There is an obvious argument for this, which is that, since the two point masses are always 180 degrees opposite each other, their velocities relative to the moving frame will vary in the same way (i.e., they will both increase and decrease in sync), so their energies will as well. However, this argument, as it stands, has a flaw: it ignores relativity of simultaneity (the simultaneity assumption is hidden in the phrase "always 180 degrees opposite", which is false in the moving frame, as we will see). Without trying to do a full-blown calculation, let me try to put that back in to see if it changes the intuitive conclusion.

Suppose that, at the instant $t = 0$ in the rest frame, the two point masses are aligned exactly along the direction of relative motion of the moving frame. Then, in the moving frame, one mass will be aligned along that direction--call it, for concreteness, the $x$ direction--before the other.

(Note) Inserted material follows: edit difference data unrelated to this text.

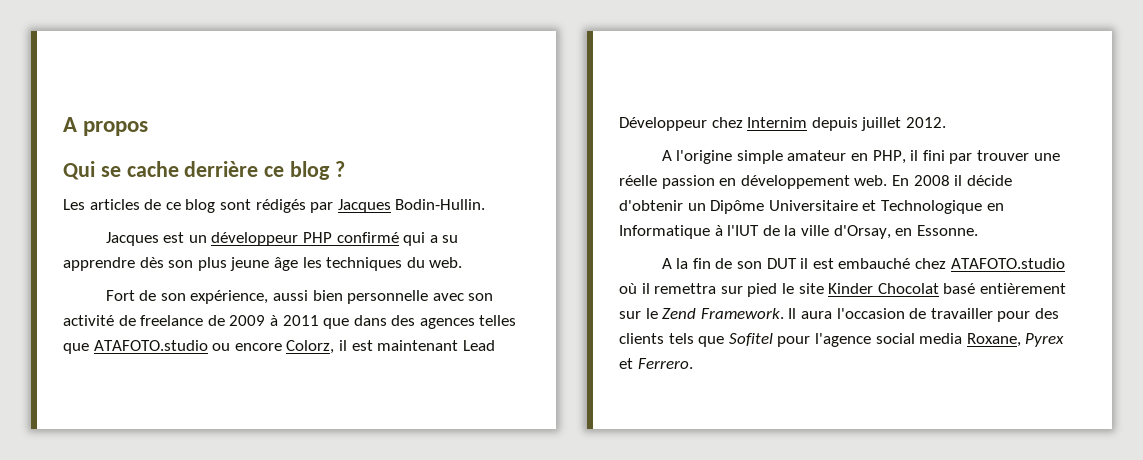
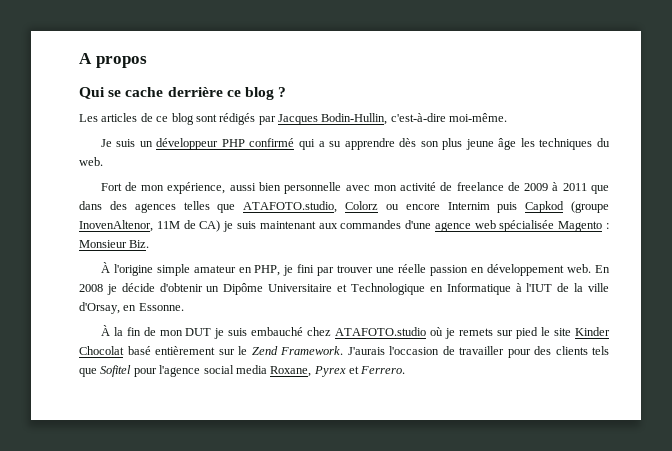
[395,199,486,210] [105,232,185,246] Bodin-Hullin. // Jacques est -> [321,113,508,125] [100,139,136,147] Bodin-Hullin, c'est-à-dire moi-même. // Je suis
[160,293,186,301] son -> [141,185,165,191] mon
[468,293,494,301] son -> [373,185,397,191] mon
[93,340,495,354] [619,117,946,131] [661,150,672,161] ATAFOTO.studio ou encore Colorz, il est maintenant Lead Développeur chez Internim depuis juillet 2012. // A -> [243,201,609,213] [79,220,609,232] [79,240,150,248] [100,262,110,273] ATAFOTO.studio, Colorz ou encore Internim puis Capkod (groupe InovenAltenor, 11M de CA) je suis maintenant aux commandes d'une agence web spécialisée Magento : Monsieur Biz. // À
[910,150,919,161] il -> [283,265,294,276] je
[954,175,963,186] il -> [106,284,117,295] je
[661,258,672,269] A -> [100,325,110,336] À
[736,258,834,269] son DUT il est -> [159,328,248,339] mon DUT je suis
[641,283,717,294] il remettra -> [445,328,494,339] je remets
[788,308,832,319] Il aura -> [347,347,385,355] J'aurais

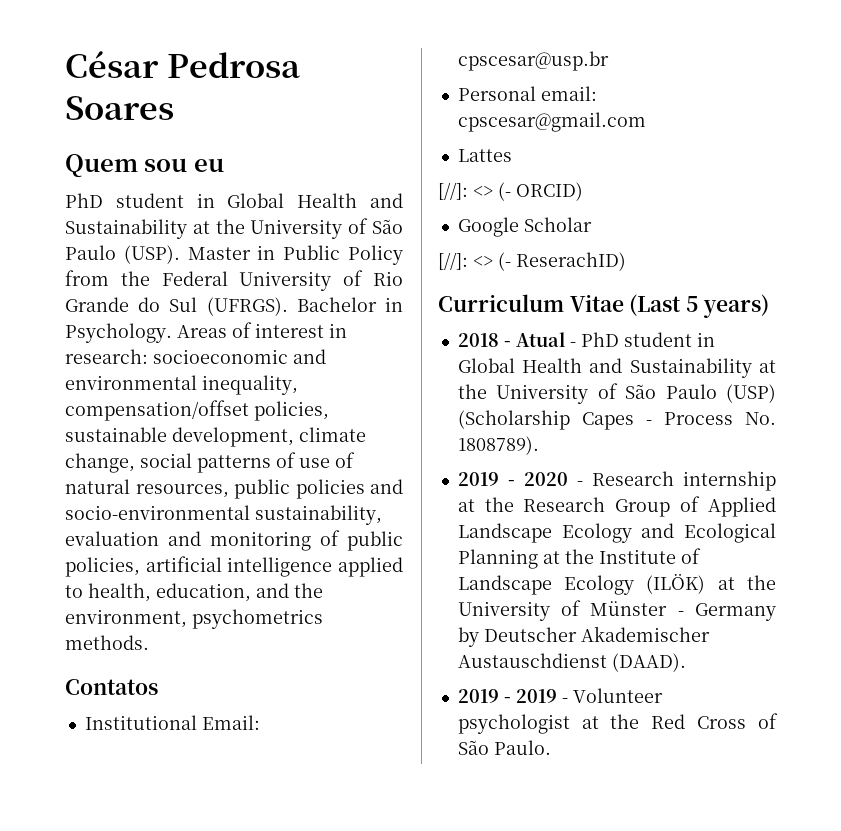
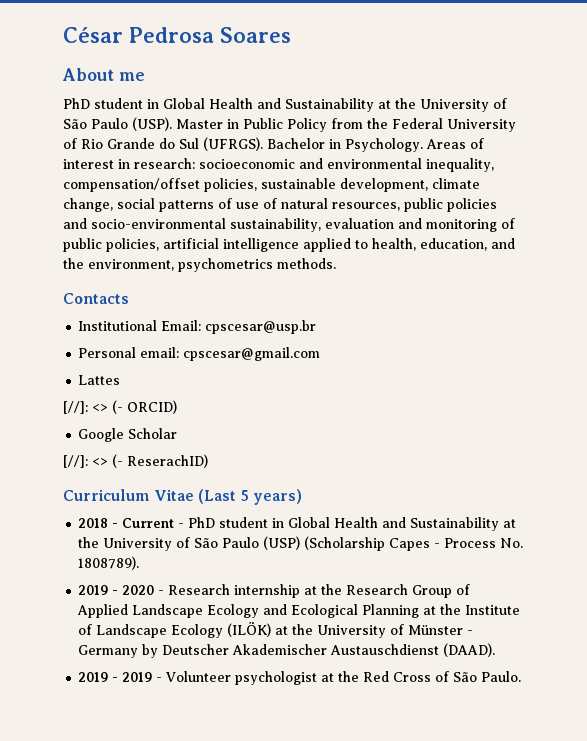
[65,154,224,178] Quem sou eu -> [62,68,145,81] About me
[65,679,158,695] Contatos -> [63,293,129,304] Contacts
[515,332,565,347] Atual -> [122,518,175,528] Current

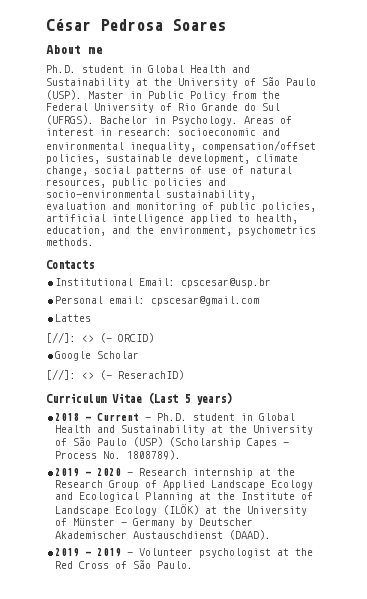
[63,98,90,109] PhD -> [46,65,76,73] Ph.D.
[188,517,216,528] PhD -> [157,413,188,421] Ph.D.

So at the instant $t' = 0$ in the moving frame, one mass (the one that was aligned along the $x$ direction earlier) will be further along in its orbit by some angle $\alpha$, while the other (the one that was aligned along the $x$ direction later) will be not as far along by some angle $\beta$.

Furthermore, $\alpha$ and $\beta$ will not, in general, be the same. How can we tell? Because, at the instant when the two point masses, in the rest frame, are aligned along the $y$ direction, they must also be aligned along the $y'$ direction in the moving frame, because the $y$ axis is not changed by the Lorentz transformation. So from the same time $t'$ in the moving frame, somewhat before $t' = 0$, one mass (the one that ends up further along past the $x'$ axis at $t' = 0$ by angle $\alpha$) must have moved further than the other (the one that ends up short of the $x'$ axis at $t' = 0$, by angle $\beta$). In other words, each point mass travels slower along one half of the orbit than along the other. So their velocities at the same time in the moving frame will not always be the same, and the simple argument above breaks down.

Furthermore, I'm not sure we can tell, without a full-blown calculation, whether there is still a version of the argument (that the total energy should fluctuate) that works. Consider the instant $t' = 0$ described above. At that instant, both point masses are in the "slower" semicircle of the orbit; the one that is further along by $\alpha$ is slowing down, and the one that is not as far along by $\beta$ is speeding up. Since the point masses line up along the $y'$ axis, where one is at its slowest and the other is at its fastest, it will always be true that one is slowing down while the other is speeding up; so it is still possible that their total energy could be constant. (The fact that, at the instant $t' = 0$, they are both in the "slower" semicircle does not rule this out, since their velocities will not vary linearly with orbital angle in the moving frame.)

Further comment on how putting the string in affects all this in a follow-up post.

19. Dec 29, 2015

Staff: Mentor

To follow up my previous post, what effect does the string have?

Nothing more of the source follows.